=== Begin Enclosure ===

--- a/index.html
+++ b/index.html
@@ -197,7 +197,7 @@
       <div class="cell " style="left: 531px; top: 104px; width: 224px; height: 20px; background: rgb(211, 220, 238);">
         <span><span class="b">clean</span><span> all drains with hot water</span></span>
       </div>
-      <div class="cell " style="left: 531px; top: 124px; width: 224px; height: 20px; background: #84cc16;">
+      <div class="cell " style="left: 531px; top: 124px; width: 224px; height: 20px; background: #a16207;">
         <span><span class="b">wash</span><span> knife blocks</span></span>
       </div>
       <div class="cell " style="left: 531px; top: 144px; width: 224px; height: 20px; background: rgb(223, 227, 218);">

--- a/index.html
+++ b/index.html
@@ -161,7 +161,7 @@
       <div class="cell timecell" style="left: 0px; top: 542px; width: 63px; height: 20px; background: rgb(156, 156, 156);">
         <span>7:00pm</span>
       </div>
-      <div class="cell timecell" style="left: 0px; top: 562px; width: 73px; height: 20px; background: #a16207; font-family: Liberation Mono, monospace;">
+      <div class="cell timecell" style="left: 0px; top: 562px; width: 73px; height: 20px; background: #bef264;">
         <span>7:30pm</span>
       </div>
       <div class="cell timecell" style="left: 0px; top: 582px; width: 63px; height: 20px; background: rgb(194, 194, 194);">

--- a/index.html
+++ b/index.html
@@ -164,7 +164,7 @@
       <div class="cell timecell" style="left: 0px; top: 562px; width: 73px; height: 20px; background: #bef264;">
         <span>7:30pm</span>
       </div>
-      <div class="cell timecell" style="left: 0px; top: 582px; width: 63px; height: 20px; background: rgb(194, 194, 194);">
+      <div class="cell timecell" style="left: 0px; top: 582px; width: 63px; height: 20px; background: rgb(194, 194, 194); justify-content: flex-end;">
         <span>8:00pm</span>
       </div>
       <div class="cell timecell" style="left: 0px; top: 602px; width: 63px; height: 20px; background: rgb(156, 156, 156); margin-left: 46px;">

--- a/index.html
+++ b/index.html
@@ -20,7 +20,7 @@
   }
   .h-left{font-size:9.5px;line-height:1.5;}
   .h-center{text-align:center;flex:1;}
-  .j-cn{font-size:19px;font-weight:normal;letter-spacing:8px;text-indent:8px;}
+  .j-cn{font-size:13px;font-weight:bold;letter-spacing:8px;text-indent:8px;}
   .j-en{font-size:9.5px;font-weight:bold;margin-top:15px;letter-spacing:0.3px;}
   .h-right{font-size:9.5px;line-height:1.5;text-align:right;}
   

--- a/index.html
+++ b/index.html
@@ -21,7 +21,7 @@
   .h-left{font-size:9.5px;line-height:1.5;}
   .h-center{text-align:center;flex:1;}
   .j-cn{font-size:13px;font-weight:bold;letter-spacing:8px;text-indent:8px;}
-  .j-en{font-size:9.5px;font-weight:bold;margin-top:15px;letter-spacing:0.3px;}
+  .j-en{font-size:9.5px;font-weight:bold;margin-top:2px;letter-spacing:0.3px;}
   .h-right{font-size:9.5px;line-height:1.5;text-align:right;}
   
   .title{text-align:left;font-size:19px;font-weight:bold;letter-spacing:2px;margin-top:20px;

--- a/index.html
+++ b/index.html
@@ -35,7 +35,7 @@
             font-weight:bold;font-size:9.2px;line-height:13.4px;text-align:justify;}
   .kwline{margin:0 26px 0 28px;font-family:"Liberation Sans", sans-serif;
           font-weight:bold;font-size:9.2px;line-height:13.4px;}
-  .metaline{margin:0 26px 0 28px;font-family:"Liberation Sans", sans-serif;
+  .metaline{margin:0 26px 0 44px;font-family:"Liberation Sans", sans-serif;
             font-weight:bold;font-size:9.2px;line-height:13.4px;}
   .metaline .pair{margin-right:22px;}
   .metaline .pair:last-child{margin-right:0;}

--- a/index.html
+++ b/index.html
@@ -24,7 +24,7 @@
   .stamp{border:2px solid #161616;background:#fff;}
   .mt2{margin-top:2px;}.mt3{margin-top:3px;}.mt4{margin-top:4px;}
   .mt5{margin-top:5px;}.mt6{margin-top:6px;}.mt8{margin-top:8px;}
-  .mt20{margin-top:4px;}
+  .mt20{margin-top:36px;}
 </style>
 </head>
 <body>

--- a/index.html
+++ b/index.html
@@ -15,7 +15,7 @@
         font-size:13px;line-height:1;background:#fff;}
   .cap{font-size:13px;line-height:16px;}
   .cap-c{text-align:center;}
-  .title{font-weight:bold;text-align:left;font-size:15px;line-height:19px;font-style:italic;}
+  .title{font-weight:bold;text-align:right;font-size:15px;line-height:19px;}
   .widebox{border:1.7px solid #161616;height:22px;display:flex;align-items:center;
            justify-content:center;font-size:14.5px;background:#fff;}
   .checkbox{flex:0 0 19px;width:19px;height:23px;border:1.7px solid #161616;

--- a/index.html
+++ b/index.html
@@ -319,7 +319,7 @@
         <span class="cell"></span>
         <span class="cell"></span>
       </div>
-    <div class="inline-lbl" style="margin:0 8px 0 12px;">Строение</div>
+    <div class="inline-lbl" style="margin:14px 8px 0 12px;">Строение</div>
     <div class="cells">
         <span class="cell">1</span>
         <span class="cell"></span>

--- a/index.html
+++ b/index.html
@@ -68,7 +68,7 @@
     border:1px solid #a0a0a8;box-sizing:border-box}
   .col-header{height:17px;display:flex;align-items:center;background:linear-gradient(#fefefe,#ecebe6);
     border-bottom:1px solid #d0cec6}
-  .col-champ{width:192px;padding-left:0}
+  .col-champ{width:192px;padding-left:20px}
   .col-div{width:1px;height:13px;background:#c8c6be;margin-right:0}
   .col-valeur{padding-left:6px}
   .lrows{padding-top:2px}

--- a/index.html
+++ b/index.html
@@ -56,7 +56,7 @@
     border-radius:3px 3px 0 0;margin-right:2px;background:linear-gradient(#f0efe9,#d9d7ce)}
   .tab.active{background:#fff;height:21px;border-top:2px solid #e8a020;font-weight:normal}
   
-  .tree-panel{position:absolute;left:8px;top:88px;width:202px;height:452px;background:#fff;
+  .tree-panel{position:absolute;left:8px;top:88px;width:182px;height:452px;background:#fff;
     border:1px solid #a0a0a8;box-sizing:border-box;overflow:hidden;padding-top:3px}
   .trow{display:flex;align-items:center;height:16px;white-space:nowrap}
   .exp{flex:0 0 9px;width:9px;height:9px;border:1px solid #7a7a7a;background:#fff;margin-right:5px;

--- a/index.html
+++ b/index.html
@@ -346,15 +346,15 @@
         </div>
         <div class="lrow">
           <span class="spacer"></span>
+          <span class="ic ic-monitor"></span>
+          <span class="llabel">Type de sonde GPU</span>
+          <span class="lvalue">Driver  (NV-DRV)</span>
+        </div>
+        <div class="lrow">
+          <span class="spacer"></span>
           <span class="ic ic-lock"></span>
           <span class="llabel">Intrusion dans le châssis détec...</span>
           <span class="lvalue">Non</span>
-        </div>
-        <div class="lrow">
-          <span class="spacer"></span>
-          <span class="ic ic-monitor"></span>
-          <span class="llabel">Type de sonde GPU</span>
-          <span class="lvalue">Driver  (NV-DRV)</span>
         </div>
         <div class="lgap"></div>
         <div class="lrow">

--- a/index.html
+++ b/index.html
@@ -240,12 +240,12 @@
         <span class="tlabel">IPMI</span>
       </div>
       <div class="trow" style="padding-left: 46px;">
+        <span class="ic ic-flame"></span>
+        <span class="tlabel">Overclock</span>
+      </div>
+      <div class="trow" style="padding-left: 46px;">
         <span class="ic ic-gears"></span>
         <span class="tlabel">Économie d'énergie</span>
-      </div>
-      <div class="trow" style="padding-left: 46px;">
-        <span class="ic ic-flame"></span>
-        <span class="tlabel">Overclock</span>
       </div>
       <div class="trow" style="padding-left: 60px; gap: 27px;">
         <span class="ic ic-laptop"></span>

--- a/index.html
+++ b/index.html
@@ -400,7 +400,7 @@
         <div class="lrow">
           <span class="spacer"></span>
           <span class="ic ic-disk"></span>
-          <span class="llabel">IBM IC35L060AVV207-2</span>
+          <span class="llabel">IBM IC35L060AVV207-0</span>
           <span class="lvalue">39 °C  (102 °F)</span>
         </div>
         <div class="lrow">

=== End Enclosure ===

» TASK DIRECTIONS
Check the records above and copy each line that has the string "padding".

» EXPECTED OUTPUT
-  .col-champ{width:192px;padding-left:0}
+  .col-champ{width:192px;padding-left:20px}
   .col-valeur{padding-left:6px}
   .lrows{padding-top:2px}
     border:1px solid #a0a0a8;box-sizing:border-box;overflow:hidden;padding-top:3px}
       <div class="trow" style="padding-left: 46px;">
+      <div class="trow" style="padding-left: 46px;">
-      <div class="trow" style="padding-left: 46px;">
       <div class="trow" style="padding-left: 60px; gap: 27px;">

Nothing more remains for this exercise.